Metaphor and Symbol | 2016
Carlos Roncero; Roberto G. de Almeida; Deborah C. Martin; Marco de Caro
ABSTRACT Experimental studies have suggested that variables such as aptness (Chiappe & Kennedy, 2001) or conventionality (Gentner & Bowdle, 2008) are predictors of people’s preference for expressing a particular topic–vehicle pair (e.g., “time–money”) as either a metaphor (“TIME IS MONEY”) or a simile (“TIME IS LIKE MONEY”). In the present study, we investigated if such variables would also be predictive within a more naturalistic context, where other variables, such as the intention to include an explanation (Roncero, Kennedy, & Smyth, 2006), may also influence people’s decision. Specifically, we investigated the production of metaphor and simile expressions on the Internet via the Google search engine and checked for accompanying explanations, as well as the properties they expressed, to examine whether ratings such as aptness, conventionality, as well as participants’ own stated preference or the intention to produce an explanation, would predict which topic–vehicle pairs appeared more often as metaphors. We found that participants’ stated preference predicted metaphor dominance on the Internet, and that apt topic–vehicles occurred more often as metaphors.
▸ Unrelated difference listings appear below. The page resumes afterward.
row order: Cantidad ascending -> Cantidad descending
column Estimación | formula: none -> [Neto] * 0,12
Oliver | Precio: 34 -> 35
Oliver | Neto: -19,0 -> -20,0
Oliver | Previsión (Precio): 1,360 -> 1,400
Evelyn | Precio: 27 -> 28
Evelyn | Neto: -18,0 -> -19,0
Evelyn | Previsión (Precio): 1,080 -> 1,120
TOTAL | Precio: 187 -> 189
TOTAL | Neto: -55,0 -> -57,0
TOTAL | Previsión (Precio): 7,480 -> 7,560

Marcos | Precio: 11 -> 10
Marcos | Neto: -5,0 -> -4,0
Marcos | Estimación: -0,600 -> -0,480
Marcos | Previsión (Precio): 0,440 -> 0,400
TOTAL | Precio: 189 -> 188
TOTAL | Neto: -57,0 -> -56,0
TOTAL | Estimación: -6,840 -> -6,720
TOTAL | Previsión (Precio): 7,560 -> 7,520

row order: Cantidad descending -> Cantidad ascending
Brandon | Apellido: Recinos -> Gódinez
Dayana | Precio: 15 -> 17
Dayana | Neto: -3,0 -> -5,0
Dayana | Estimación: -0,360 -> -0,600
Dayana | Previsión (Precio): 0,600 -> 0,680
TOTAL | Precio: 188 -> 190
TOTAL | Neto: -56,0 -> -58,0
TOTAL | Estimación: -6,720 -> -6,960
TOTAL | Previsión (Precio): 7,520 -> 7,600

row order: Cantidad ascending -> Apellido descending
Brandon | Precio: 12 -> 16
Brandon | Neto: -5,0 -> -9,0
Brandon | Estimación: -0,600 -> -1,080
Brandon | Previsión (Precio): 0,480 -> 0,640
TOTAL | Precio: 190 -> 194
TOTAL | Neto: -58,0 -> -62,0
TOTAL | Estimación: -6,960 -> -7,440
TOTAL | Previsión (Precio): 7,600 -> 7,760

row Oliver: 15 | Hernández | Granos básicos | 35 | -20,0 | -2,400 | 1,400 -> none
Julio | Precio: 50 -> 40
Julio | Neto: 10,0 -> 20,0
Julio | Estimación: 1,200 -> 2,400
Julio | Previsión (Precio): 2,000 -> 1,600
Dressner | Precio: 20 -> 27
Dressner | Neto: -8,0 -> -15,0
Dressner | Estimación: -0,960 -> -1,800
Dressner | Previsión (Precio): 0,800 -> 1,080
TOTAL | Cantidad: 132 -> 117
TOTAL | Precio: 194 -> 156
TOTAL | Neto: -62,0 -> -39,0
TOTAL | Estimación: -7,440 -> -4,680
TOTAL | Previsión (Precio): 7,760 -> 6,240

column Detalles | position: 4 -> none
The explanations collected, however, occurred 82% of the time after similes, and familiar expressions were the most explained. Finally, comparing the properties expressed in these explanations to normed property lists, we found that simile explanations typically expressed a novel conception of the topic–vehicle relationship. Therefore, we found that Internet posters use metaphors to convey an apt relationship, as found in previous laboratory studies, but prefer using a simile frame when they want to express a relationship that readers will find novel.